Document Intake and Embedding for Semantic Search — Part 1

tl;dr:
I build a small service to automatically fetch web documents, push PDFs to my e-reader, extract markdown text content, and store metadata in Mongo. I will be computing embeddings on these documents to enable semantic-search.

What? Why?

This first phase actually came from my desire to automate a manual workflow that I used for long articles I wanted to read later. I’d email them to myself, then load them in Firefox, render a nice printable format with “Reader Mode”, and print PDFs to send to my e-reader.

Separately, I’d been kicking around ideas for prototypes to use embeddings for semantic-search and retrieval-augmented generation. These ideas came to a pleasing confluence here. If I’m already intending to pass a large chunk of my reading through a single point, that’s the perfect opportunity to build intuitions about semantic processing!

This post is a bit preliminary, it just discusses the document intake pipeline.

Overview

Since deciding to build this, I’ve been emailing myself articles and papers using a structured but human-friendly format. I often find articles on my phone, but I don’t like to read them on there, so I use Android’s “Share” UI to send them via email. This action costs about 3 taps and takes less than a second. Sometimes I add comments or tags, which just consists of typing those things and a line prefix (# or ##).

Everything goes to an email-alias and automatically ends up in a specific IMAP folder.

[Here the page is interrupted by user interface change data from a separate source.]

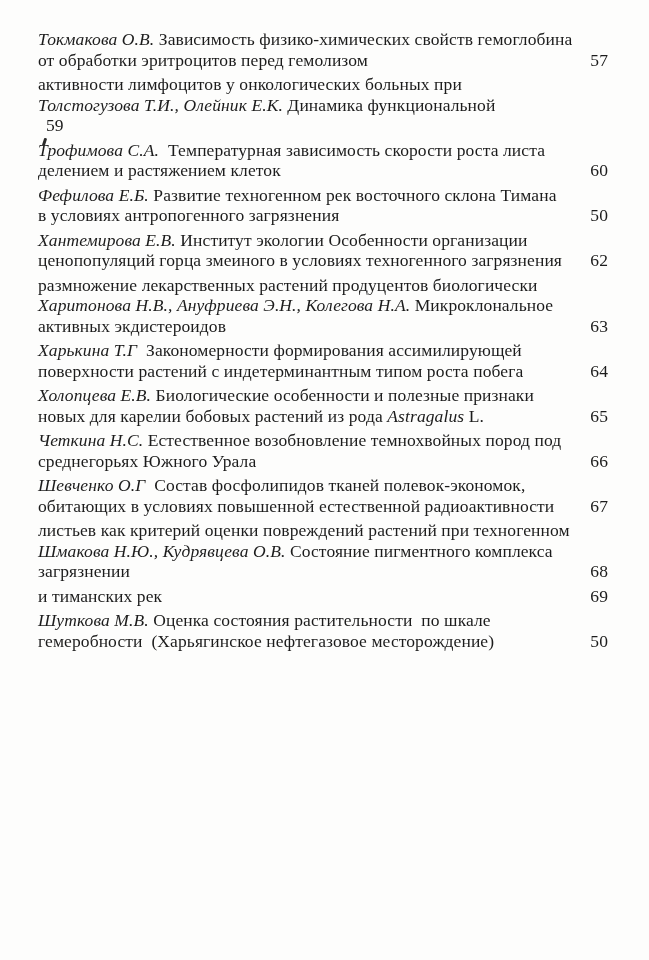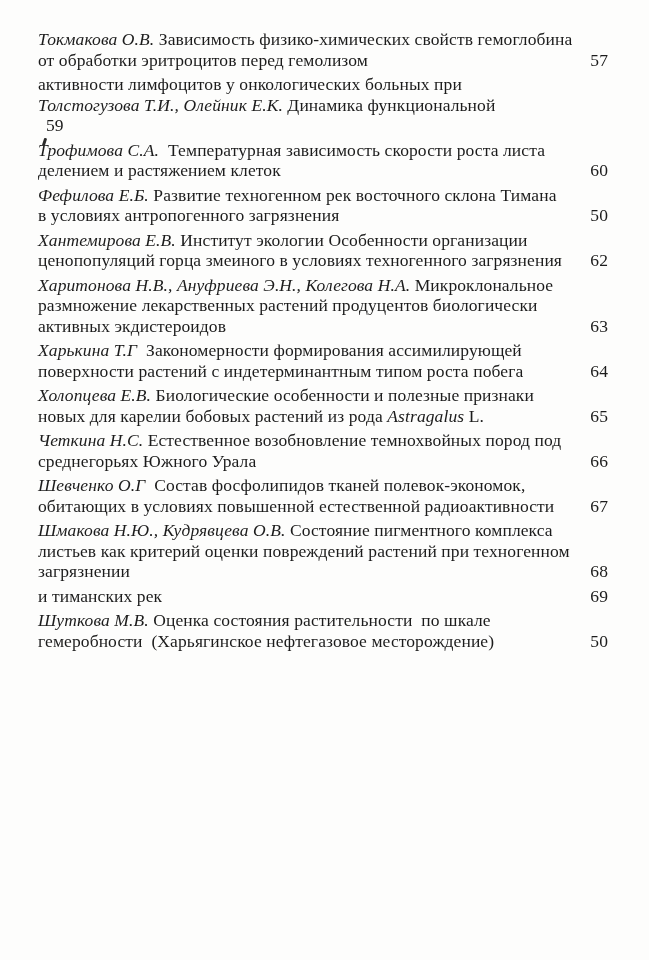--- a/index.html
+++ b/index.html
@@ -113,10 +113,10 @@
       </div>
       <div class="entry">
         <div class="line">
-          <span class="line-text"><span class="ital">Харитонова Н.В., Ануфриева Э.Н., Колегова Н.А.</span><span> Микроклональное</span></span>
+          <span class="line-text"><span>размножение лекарственных растений продуцентов биологически</span></span>
         </div>
         <div class="line">
-          <span class="line-text"><span>размножение лекарственных растений продуцентов биологически</span></span>
+          <span class="line-text"><span class="ital">Харитонова Н.В., Ануфриева Э.Н., Колегова Н.А.</span><span> Микроклональное</span></span>
         </div>
         <div class="line">
           <span class="line-text"><span>активных экдистероидов</span></span>

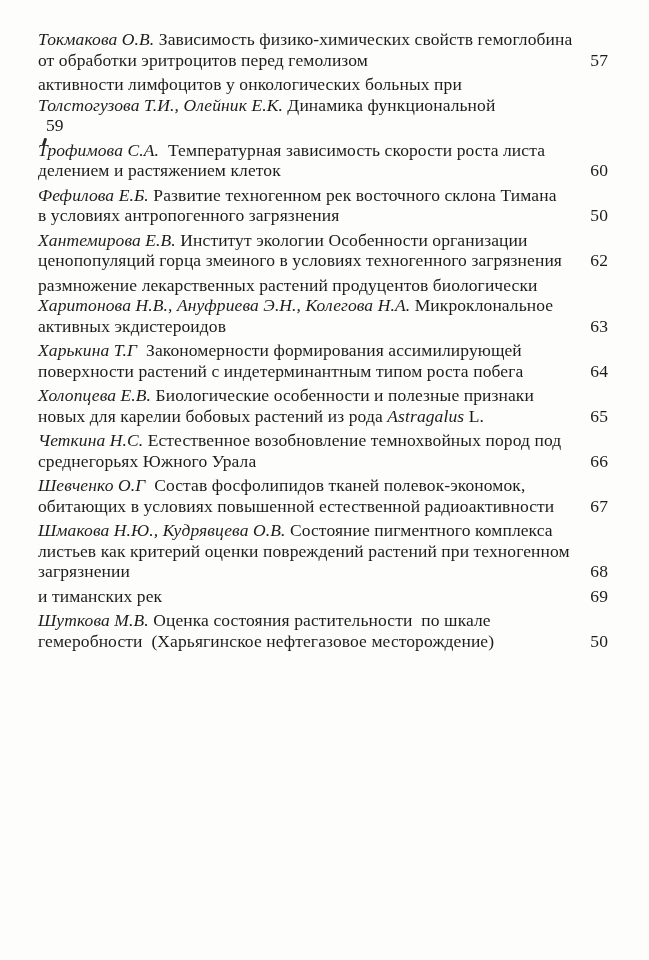--- a/index.html
+++ b/index.html
@@ -161,10 +161,10 @@
       </div>
       <div class="entry">
         <div class="line">
-          <span class="line-text"><span class="ital">Шмакова Н.Ю., Кудрявцева О.В.</span><span> Состояние пигментного комплекса</span></span>
+          <span class="line-text"><span>листьев как критерий оценки повреждений растений при техногенном</span></span>
         </div>
         <div class="line">
-          <span class="line-text"><span>листьев как критерий оценки повреждений растений при техногенном</span></span>
+          <span class="line-text"><span class="ital">Шмакова Н.Ю., Кудрявцева О.В.</span><span> Состояние пигментного комплекса</span></span>
         </div>
         <div class="line">
           <span class="line-text"><span>загрязнении</span></span>

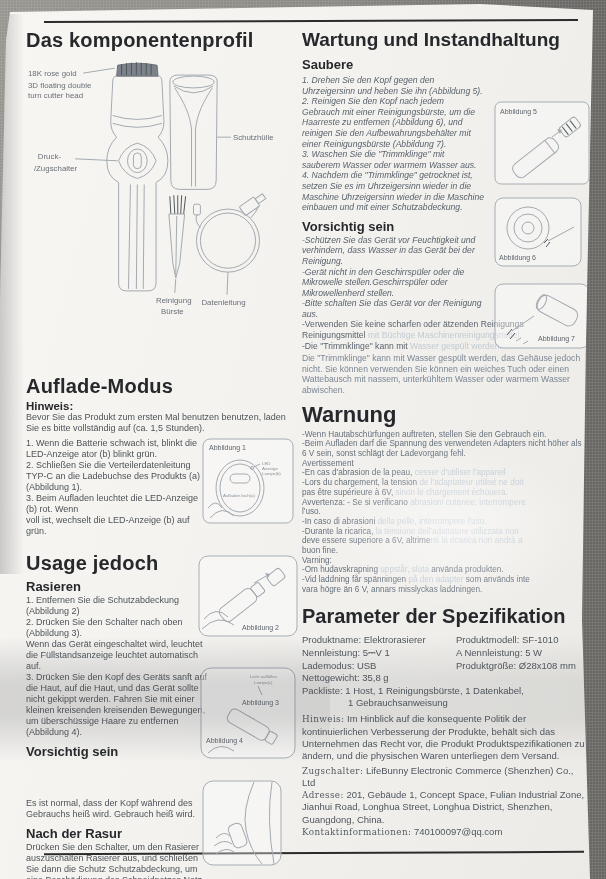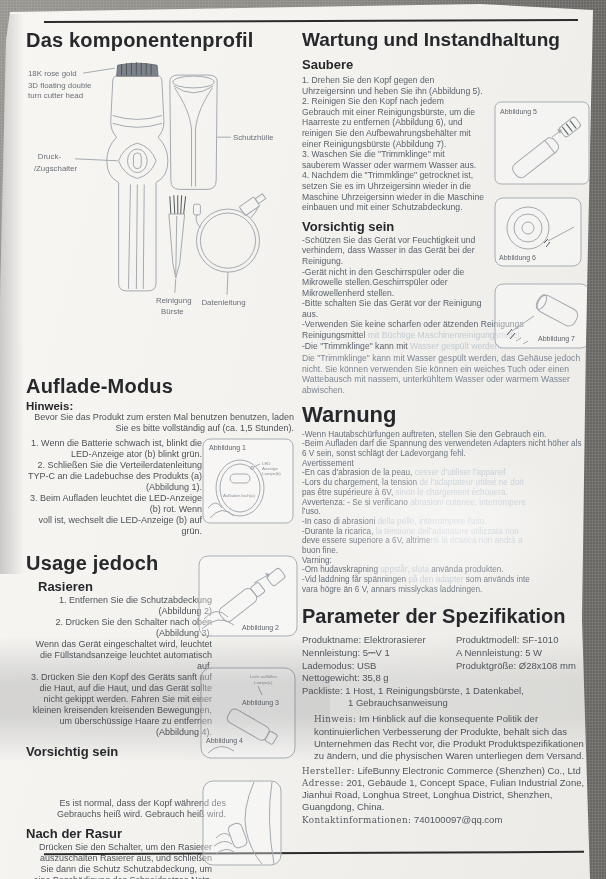--- a/index.html
+++ b/index.html
@@ -46,7 +46,7 @@
   .tS{font-size:9.5px;line-height:12.3px;color:#4f565e;}
   .narrow184{width:186px;}
   .narrow200{width:200px;margin-top:38px;}
-  .narrow182{width:182px;}
+  .narrow182{width:182px;font-style:italic;}
   .washed{color:#c0cad2;}
   .light{color:#7b8694;}
   .note-label{font-weight:bold;font-size:11.5px;color:#26282b;margin-top:2px;}

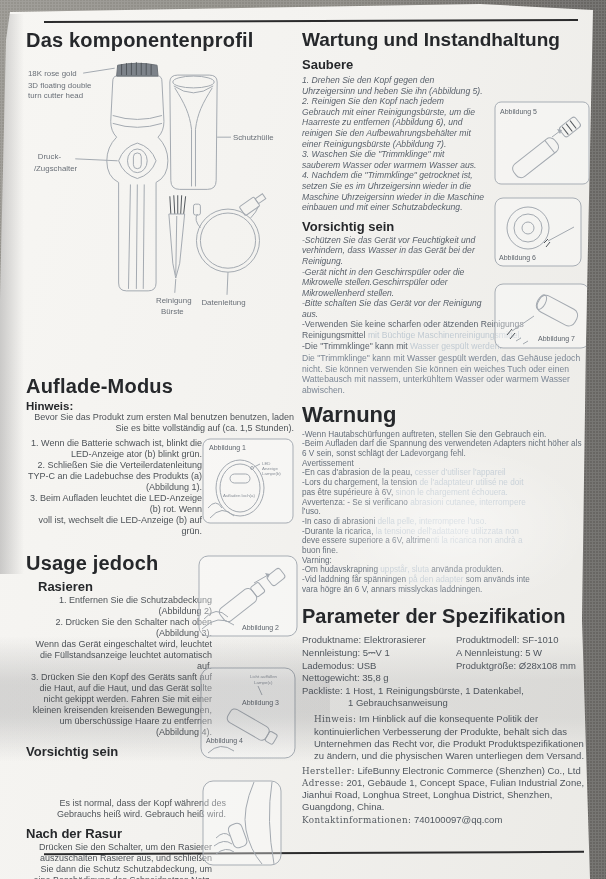--- a/index.html
+++ b/index.html
@@ -40,7 +40,7 @@
   .h1-spec{font-size:20px;line-height:25px;margin-top:9px;}
   h2{font-size:13px;line-height:16px;}
   p{margin:0;}
-  .tL{font-size:9px;line-height:11px;text-align:right;}
+  .tL{font-size:9px;line-height:11px;}
   .tR{font-size:8.6px;line-height:10.6px;}
   .tW{font-size:8.2px;line-height:9.7px;color:#656f7b;}
   .tS{font-size:9.5px;line-height:12.3px;color:#4f565e;}

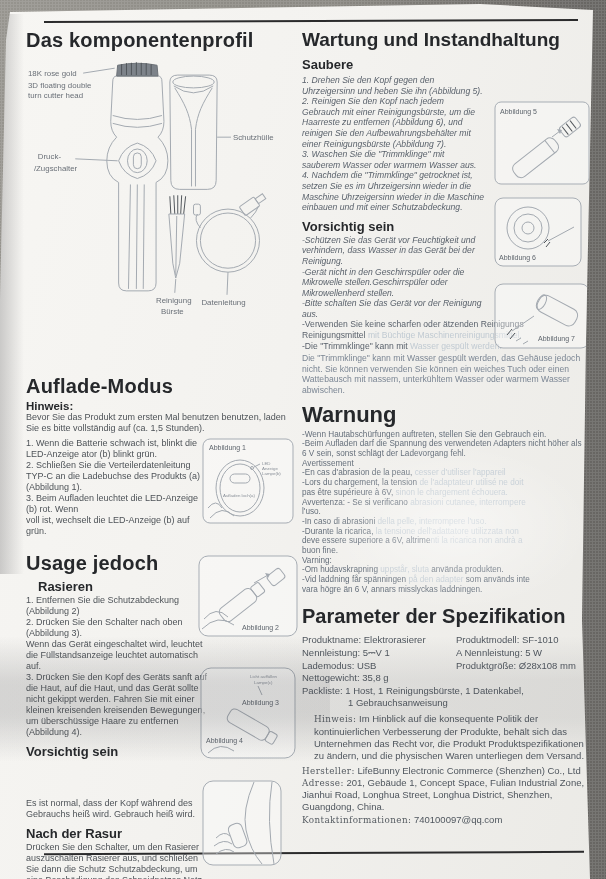--- a/index.html
+++ b/index.html
@@ -55,7 +55,7 @@
   .figabs{position:absolute;}
   .flexrow{display:flex;margin-top:4px;}
   .spec-grid{display:grid;grid-template-columns:150px 1fr;column-gap:4px;row-gap:1px;margin-top:5px;white-space:nowrap;}
-  .mt2{margin-top:2px;} .mt4{margin-top:4px;margin-left:12px;} .mt6{margin-top:6px;} .mt14{margin-top:14px;}
+  .mt2{margin-top:2px;} .mt4{margin-top:4px;} .mt6{margin-top:6px;} .mt14{margin-top:14px;}
   svg{display:block;}
   svg .ln{stroke:#a3a9b0;fill:none;stroke-width:1;}
   svg .lnd{stroke:#50555a;fill:none;stroke-width:1;}

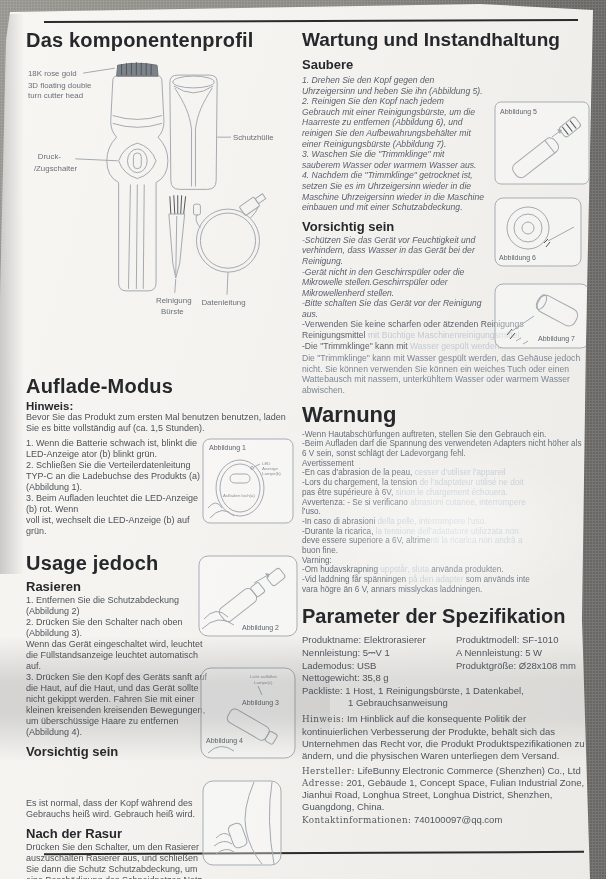--- a/index.html
+++ b/index.html
@@ -322,7 +322,7 @@
     <p class="tS">Packliste: 1 Host, 1 Reinigungsbürste, 1 Datenkabel,</p>
     <p class="tS" style="padding-left:46px;">1 Gebrauchsanweisung</p>
     <p class="tS mt4"><span class="slabel">Hinweis:</span> <span>Im Hinblick auf die konsequente Politik der kontinuierlichen Verbesserung der Produkte, behält sich das Unternehmen das Recht vor, die Produkt Produktspezifikationen zu ändern, und die physischen Waren unterliegen dem Versand.</span></p>
-    <p class="tS mt2"><span class="slabel">Hersteller:</span> <span>LifeBunny Electronic Commerce (Shenzhen) Co., Ltd</span></p>
+    <p class="tS mt2"><span class="slabel">Zugschalter:</span> <span>LifeBunny Electronic Commerce (Shenzhen) Co., Ltd</span></p>
     <p class="tS"><span class="slabel">Adresse:</span> <span>201, Gebäude 1, Concept Space, Fulian Industrial Zone, Jianhui Road, Longhua Street, Longhua District, Shenzhen, Guangdong, China.</span></p>
     <p class="tS"><span class="slabel">Kontaktinformationen:</span> <span>740100097@qq.com</span></p>
   </div>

Although this is my primary email account, scripted access is low-stakes because I can use a read-only credential. The only cost for this safety is that the intake system has to track which messages have been seen already.

I’d planned to do the IMAP interaction myself, but I was able to skip this by just using mbsync to create a local maildir mirroring the server. Python’s standard library supports maildirs and RFC-5322 email messages, so that’s all very easy.

The functionality of Firefox’s “Reader Mode” is powered by readability, so I’ll use this to process pages after I fetch them.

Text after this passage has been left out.